In 2012, a Saudi artist who goes by the name Ms Saffaa moved to Sydney to pursue a PhD with a Saudi government scholarship. It was a free ride and Saudi baathat are typically generous. But there was a catch: she needed to live with a “male guardian” who would supervise her during the course of her stay.
“The government asked me a few times to prove that my male guardian was with me. At the time I was, I think, 31 or 32, and I found it humiliating, dehumanizing in many ways,” said Ms Saffaa in an interview with PBS.
It was the “moment that kind of shaped” her career. She decided to create art that centered on male guardianship laws in Saudi Arabia. Her message: “I am my own guardian.”
“We need to acknowledge the bravery of these women, tweeting from inside Saudi Arabia — risking getting arrested and risking their livelihood and safety in order to get their voices heard,” Saffaa added.
Saffaa’s work has reached the masses.

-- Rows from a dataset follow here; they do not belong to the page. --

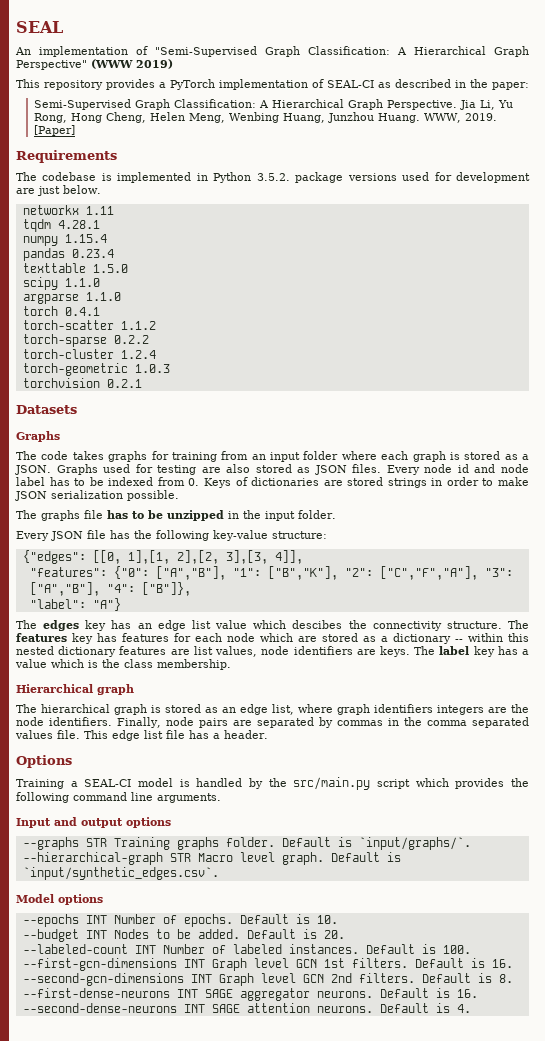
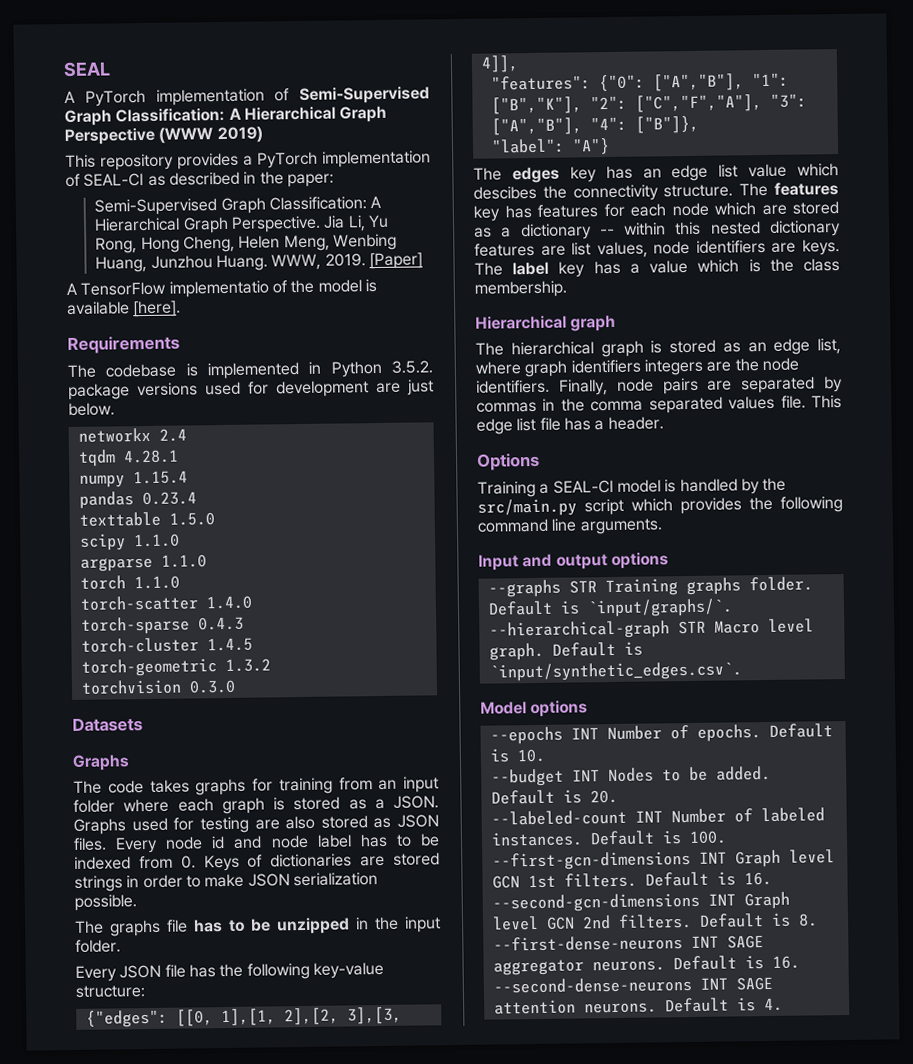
- An implementation of "Semi-Supervised Graph Classification: A Hierarchical Graph Perspective" (WWW 2019)
+ A PyTorch implementation of Semi-Supervised Graph Classification: A Hierarchical Graph Perspective (WWW 2019)
+ A TensorFlow implementatio of the model is available [here].
- networkx 1.11
+ networkx 2.4
- torch 0.4.1
+ torch 1.1.0
- torch-scatter 1.1.2
+ torch-scatter 1.4.0
- torch-sparse 0.2.2
+ torch-sparse 0.4.3
- torch-cluster 1.2.4
+ torch-cluster 1.4.5
- torch-geometric 1.0.3
+ torch-geometric 1.3.2
- torchvision 0.2.1
+ torchvision 0.3.0

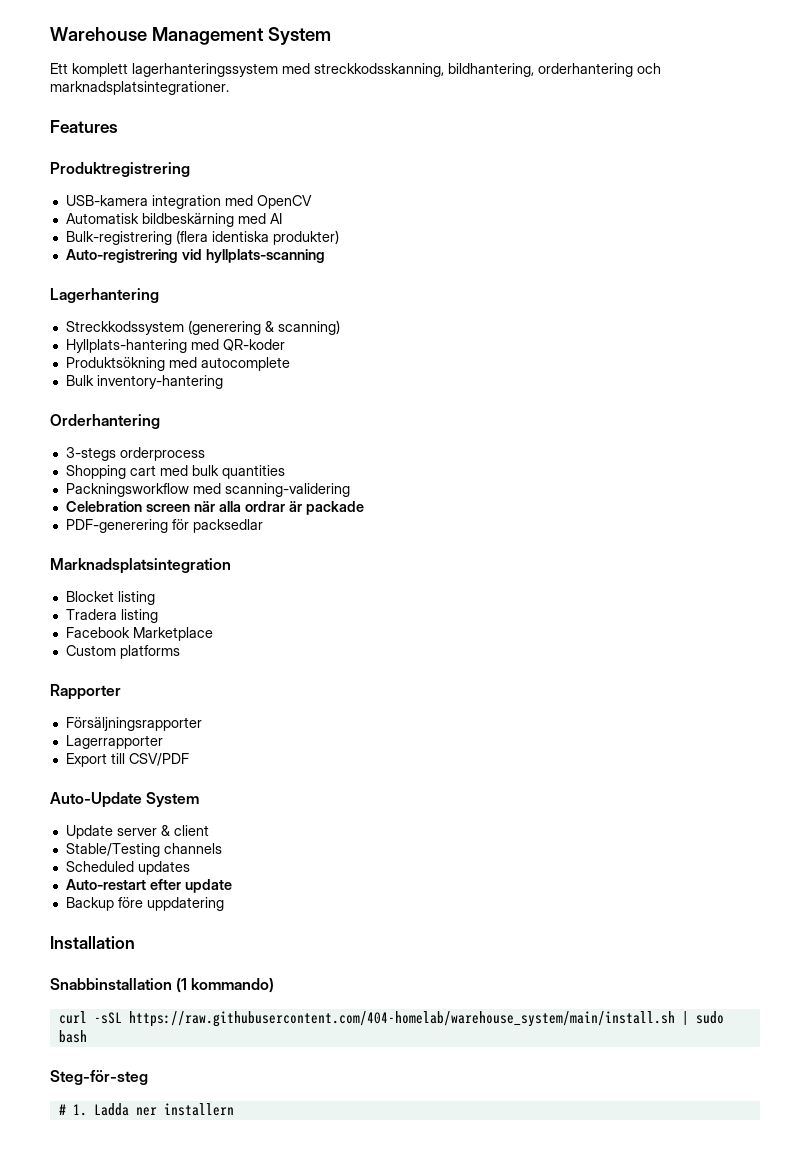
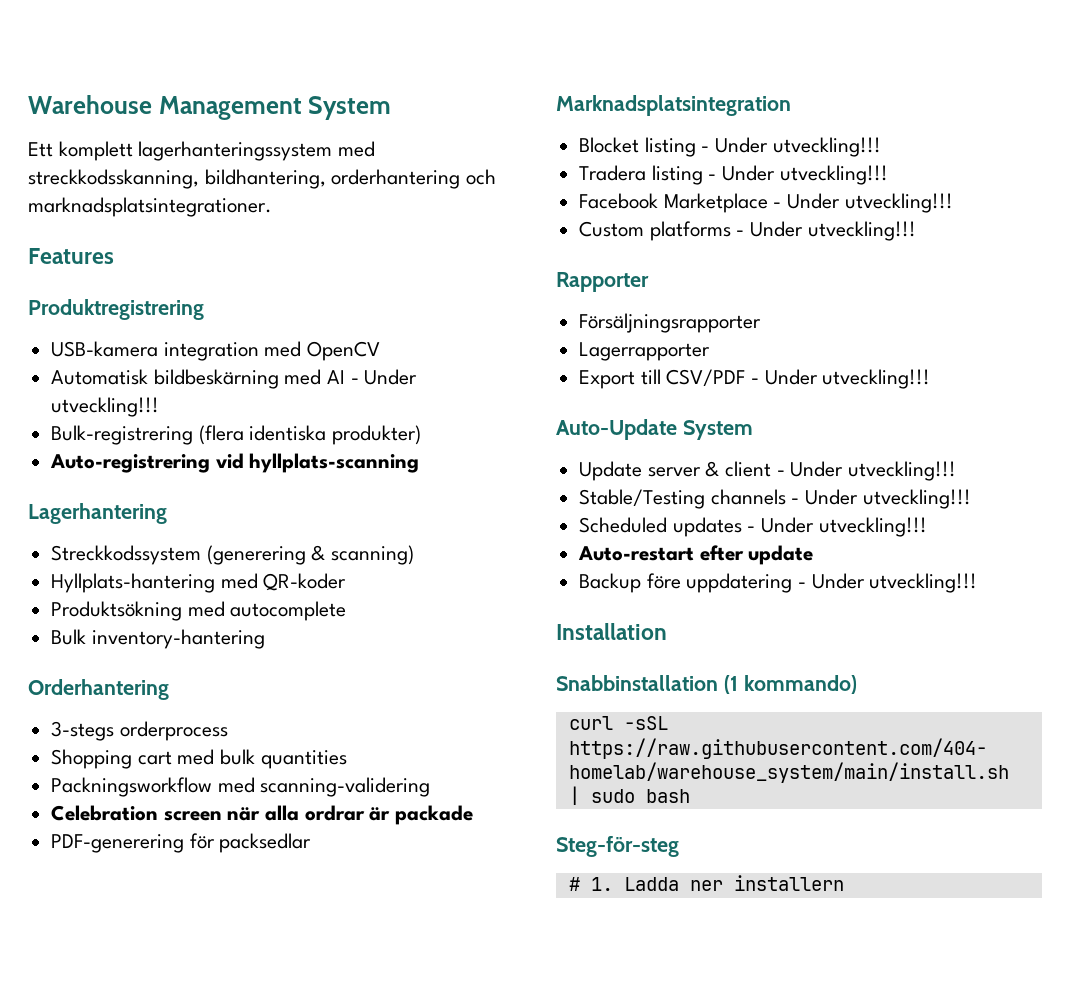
- Automatisk bildbeskärning med AI
+ Automatisk bildbeskärning med AI - Under utveckling!!!
- Blocket listing
+ Blocket listing - Under utveckling!!!
- Tradera listing
+ Tradera listing - Under utveckling!!!
- Facebook Marketplace
+ Facebook Marketplace - Under utveckling!!!
- Custom platforms
+ Custom platforms - Under utveckling!!!
- Export till CSV/PDF
+ Export till CSV/PDF - Under utveckling!!!
- Update server & client
+ Update server & client - Under utveckling!!!
- Stable/Testing channels
+ Stable/Testing channels - Under utveckling!!!
- Scheduled updates
+ Scheduled updates - Under utveckling!!!
- Backup före uppdatering
+ Backup före uppdatering - Under utveckling!!!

Human Rights Watch Executive Director Sarah Leah Whitson even dressed up in Saffaa’s #IAmMyOwnGuardian t-shirt in solidarity with Saudi women.
Oct, 16 marked the 100th day since the hashtag was created.
Women in Saudi Arabia are discriminated against in nearly all aspects of public and private life, mainly due to a legal code influenced by a fundamentalist interpretation of Sharia law.
But in the past year alone Saudi Arabia has amended a number of laws in an effort to empower women in the kingdom, including opening municipal elections to female candidates and making women’s verbal consent to marriage mandatory.
The Saudi Shura Council also announced an amendment to laws governing travel documents, giving women a right to obtain a passport without male permission. This all puts a dent in the kingdom’s guardianship system, which prohibits women from traveling, marrying and working without the permission of a male guardian, typically the husband, father or brother.